The response must consist of the lines below from the one with "[1030,265,1093,278] mix-net ->" through the one with "[45,134,366,153] [PUBLICATION FORTHCOMING]", exactly as they appear and with both ends kept.
---+---
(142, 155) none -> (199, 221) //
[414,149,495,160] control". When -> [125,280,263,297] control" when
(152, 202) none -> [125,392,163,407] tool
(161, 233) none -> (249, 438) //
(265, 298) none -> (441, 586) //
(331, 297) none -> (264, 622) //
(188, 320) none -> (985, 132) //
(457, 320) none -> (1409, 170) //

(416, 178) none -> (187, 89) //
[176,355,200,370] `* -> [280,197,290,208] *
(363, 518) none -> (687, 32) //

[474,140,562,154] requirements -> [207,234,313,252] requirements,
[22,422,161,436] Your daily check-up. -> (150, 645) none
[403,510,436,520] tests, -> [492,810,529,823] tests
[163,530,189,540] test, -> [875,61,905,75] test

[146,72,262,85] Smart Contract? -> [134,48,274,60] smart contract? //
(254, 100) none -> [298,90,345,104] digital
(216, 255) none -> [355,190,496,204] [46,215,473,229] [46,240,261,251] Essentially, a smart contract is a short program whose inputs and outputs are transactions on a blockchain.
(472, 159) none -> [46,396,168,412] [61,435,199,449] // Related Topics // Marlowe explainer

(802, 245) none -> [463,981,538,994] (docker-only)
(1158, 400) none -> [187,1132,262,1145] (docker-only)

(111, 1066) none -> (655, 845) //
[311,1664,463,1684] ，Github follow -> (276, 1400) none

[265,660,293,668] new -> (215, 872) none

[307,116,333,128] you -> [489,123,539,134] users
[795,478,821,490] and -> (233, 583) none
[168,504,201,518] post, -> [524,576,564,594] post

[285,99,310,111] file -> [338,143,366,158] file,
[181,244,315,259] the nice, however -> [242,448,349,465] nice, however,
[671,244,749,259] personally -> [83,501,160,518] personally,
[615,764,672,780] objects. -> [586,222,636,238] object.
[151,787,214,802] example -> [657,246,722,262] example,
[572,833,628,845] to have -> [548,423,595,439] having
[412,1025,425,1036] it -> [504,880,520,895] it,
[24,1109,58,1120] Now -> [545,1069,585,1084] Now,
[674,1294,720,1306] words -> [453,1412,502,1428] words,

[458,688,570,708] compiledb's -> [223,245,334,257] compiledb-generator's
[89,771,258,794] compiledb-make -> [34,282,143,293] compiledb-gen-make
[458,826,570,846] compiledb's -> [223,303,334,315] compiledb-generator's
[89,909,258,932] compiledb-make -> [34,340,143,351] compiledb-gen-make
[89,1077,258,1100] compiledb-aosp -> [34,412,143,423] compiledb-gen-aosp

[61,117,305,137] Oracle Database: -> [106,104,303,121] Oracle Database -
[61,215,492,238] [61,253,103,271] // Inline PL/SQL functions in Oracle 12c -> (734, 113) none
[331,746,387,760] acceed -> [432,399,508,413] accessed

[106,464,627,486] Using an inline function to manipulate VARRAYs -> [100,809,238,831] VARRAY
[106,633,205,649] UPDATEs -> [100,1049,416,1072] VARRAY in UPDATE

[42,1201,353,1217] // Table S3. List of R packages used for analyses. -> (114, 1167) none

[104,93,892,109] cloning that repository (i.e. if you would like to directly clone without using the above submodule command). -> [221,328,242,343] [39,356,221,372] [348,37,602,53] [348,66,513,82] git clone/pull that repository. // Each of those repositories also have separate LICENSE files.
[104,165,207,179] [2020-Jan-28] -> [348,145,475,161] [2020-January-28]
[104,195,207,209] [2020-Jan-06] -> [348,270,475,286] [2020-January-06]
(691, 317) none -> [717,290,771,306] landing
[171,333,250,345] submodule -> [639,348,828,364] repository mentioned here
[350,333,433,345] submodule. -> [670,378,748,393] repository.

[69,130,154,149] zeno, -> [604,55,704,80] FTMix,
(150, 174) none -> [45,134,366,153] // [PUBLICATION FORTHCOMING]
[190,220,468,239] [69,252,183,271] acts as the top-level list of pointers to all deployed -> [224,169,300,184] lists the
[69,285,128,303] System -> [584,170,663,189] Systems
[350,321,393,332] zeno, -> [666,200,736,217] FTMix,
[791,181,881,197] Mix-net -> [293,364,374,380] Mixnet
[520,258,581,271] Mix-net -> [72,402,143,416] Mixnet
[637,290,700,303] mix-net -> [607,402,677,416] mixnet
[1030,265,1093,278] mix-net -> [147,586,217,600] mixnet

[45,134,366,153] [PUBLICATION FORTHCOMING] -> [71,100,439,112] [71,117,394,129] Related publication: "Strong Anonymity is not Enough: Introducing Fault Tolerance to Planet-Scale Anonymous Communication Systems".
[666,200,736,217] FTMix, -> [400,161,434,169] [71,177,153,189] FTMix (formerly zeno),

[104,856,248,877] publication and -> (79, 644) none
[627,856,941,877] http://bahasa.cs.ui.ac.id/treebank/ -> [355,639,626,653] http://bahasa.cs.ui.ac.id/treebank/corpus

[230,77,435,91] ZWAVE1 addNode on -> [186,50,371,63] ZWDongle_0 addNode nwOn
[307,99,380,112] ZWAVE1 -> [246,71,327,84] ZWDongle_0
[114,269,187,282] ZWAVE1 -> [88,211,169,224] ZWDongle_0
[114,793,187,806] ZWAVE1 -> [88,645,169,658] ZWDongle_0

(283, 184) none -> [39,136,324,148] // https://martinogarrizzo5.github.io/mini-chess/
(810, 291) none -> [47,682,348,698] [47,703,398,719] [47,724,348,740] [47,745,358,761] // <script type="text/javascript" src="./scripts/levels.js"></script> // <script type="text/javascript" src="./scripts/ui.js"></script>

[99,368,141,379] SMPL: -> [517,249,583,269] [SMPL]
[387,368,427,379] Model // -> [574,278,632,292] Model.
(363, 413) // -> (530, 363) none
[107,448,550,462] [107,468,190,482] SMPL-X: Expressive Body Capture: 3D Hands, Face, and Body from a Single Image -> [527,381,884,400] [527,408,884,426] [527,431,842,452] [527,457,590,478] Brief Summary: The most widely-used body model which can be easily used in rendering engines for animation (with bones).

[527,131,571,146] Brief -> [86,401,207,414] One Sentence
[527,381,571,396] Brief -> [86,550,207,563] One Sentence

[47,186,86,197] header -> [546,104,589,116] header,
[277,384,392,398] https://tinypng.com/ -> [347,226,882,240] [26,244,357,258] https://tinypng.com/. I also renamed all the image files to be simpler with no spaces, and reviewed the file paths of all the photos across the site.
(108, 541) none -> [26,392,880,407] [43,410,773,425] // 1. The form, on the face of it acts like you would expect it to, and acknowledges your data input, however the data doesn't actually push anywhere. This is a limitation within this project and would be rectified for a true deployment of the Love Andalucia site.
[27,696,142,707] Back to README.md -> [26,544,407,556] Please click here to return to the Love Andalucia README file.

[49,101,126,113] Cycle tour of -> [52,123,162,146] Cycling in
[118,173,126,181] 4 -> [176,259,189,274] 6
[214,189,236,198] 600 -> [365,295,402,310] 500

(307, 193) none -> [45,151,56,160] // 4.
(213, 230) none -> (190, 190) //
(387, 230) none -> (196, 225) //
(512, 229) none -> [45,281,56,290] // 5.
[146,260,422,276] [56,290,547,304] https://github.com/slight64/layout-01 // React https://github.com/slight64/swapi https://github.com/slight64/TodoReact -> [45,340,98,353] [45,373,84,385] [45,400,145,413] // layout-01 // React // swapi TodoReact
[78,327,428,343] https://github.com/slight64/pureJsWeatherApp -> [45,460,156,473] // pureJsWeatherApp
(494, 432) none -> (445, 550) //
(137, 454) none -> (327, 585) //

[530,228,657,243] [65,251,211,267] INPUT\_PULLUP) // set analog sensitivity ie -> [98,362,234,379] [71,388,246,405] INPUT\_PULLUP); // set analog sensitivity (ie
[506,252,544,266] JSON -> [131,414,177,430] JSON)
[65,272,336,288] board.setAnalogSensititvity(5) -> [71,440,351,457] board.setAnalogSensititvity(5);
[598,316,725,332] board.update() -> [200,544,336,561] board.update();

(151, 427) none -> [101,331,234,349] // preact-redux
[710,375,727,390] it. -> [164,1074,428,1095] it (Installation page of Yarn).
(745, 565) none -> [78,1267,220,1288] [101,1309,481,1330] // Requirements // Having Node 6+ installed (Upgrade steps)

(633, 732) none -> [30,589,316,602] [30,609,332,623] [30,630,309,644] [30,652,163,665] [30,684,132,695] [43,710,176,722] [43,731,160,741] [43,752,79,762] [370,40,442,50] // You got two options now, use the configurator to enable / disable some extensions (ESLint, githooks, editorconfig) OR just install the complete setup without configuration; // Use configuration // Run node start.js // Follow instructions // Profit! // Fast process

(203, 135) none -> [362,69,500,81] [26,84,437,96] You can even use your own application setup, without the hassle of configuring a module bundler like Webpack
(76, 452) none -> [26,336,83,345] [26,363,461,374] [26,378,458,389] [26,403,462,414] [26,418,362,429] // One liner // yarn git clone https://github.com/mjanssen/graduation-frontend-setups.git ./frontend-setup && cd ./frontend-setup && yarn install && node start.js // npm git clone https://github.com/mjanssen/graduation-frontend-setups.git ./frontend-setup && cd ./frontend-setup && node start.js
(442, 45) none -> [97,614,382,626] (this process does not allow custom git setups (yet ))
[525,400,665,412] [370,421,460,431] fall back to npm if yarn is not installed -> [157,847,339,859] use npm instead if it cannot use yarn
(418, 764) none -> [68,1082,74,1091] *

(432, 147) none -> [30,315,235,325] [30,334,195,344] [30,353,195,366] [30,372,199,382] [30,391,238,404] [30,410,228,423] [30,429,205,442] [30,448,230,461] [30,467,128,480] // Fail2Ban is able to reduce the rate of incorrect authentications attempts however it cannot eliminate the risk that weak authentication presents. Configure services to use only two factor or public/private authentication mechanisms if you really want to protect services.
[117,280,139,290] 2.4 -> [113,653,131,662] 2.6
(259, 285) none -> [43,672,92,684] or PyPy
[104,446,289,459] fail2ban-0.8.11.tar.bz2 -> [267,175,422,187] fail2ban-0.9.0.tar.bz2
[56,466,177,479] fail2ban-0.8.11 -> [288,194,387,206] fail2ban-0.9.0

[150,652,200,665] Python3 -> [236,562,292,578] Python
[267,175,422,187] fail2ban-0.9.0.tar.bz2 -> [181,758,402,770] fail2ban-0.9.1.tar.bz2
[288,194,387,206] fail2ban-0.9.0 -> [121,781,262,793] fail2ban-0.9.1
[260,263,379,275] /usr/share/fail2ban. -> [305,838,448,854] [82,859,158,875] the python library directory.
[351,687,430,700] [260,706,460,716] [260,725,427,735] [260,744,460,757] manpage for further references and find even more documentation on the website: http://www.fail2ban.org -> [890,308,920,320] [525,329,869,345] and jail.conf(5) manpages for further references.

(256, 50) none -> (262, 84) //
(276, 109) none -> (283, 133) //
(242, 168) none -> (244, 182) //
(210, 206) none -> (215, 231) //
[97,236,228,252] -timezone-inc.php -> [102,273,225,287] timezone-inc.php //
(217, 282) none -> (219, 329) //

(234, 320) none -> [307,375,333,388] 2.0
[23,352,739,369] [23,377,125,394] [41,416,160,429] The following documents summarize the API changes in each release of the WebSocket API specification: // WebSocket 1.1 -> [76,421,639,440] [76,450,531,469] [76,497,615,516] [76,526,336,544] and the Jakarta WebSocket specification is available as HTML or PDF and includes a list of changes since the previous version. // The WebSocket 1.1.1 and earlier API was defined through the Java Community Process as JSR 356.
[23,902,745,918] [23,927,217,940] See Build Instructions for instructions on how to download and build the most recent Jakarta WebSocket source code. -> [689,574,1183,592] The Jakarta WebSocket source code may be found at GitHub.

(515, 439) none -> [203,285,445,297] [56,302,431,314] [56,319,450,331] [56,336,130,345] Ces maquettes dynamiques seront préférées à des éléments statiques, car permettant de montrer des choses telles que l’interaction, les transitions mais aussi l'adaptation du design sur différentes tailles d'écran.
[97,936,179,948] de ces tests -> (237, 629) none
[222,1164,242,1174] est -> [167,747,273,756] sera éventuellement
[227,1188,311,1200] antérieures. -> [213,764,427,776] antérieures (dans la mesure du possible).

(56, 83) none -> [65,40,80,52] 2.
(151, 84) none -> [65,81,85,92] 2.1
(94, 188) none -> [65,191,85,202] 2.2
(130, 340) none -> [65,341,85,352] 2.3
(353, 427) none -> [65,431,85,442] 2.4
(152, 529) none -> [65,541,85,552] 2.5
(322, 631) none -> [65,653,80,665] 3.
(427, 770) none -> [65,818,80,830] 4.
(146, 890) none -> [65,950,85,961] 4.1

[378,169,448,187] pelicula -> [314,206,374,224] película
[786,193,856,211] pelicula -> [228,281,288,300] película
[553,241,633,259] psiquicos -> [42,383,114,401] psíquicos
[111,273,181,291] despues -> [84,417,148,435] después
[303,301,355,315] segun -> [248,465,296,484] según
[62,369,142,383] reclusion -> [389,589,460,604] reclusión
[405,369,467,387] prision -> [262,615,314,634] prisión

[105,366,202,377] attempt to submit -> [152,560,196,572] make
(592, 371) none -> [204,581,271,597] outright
---+---
_TASK RESULT_.
[1030,265,1093,278] mix-net -> [147,586,217,600] mixnet

[45,134,366,153] [PUBLICATION FORTHCOMING] -> [71,100,439,112] [71,117,394,129] Related publication: "Strong Anonymity is not Enough: Introducing Fault Tolerance to Planet-Scale Anonymous Communication Systems".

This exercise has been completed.